*** Opening of EXCERPTED DATA ***
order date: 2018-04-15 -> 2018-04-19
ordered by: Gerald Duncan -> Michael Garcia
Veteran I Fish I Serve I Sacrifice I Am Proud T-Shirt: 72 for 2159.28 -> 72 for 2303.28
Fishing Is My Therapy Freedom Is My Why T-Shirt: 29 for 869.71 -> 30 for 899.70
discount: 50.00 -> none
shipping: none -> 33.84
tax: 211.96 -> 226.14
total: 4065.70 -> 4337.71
*** Close of EXCERPTED DATA ***
*** Opening of EXCERPTED DATA ***
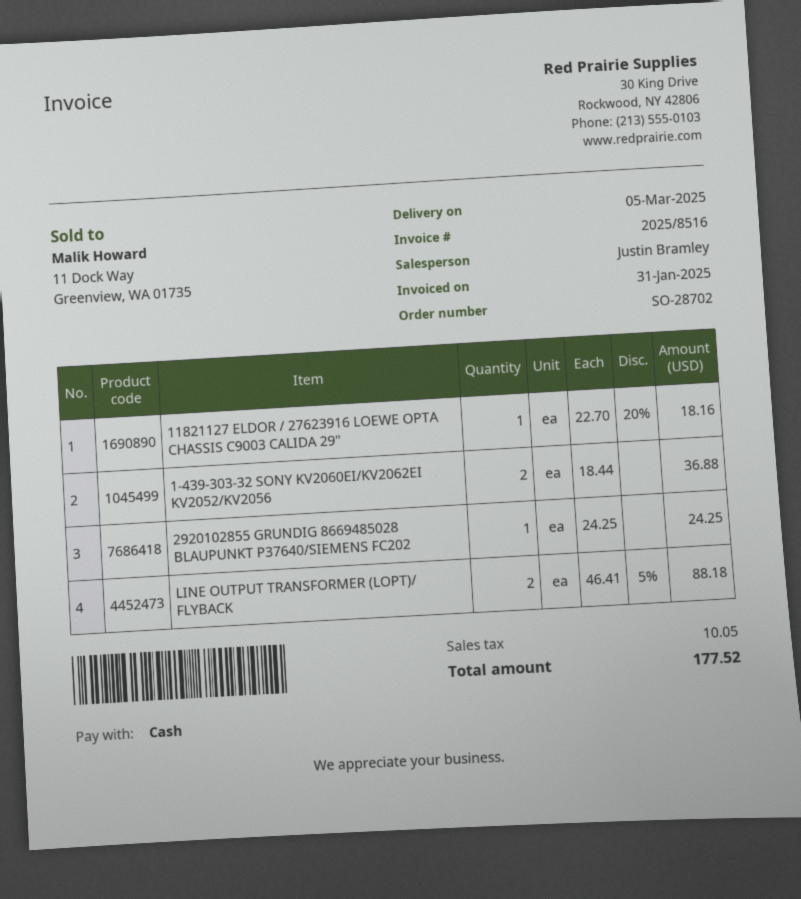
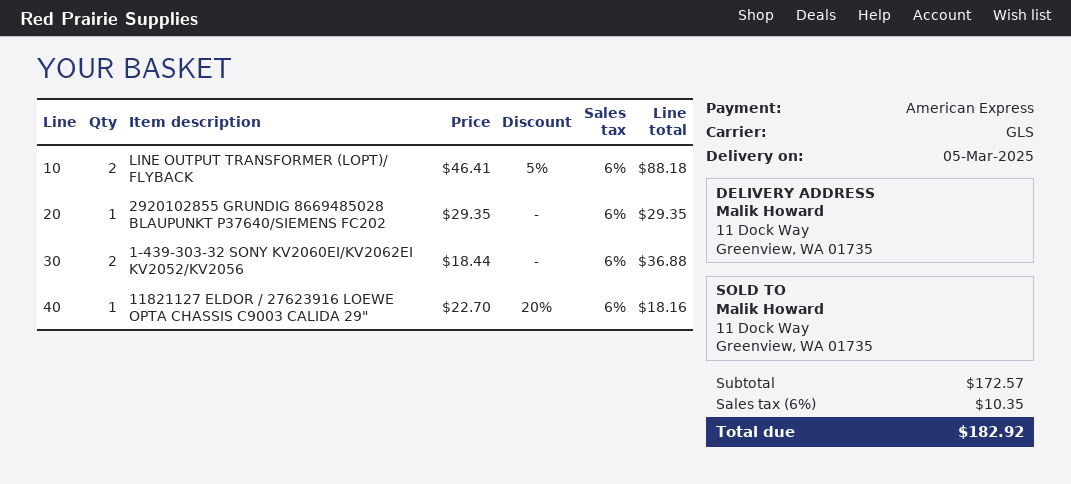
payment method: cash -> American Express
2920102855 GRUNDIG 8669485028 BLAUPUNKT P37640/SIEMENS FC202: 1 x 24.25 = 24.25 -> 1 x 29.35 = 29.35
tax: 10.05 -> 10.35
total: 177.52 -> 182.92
*** Close of EXCERPTED DATA ***
YOUR OBJECTIVE:
What you return should be exactly the lines above, starting at the one with "discount: 50.00 -> none" and ending at the one with "total: 4065.70 -> 4337.71", and nothing else.

WRITTEN ANSWER:
discount: 50.00 -> none
shipping: none -> 33.84
tax: 211.96 -> 226.14
total: 4065.70 -> 4337.71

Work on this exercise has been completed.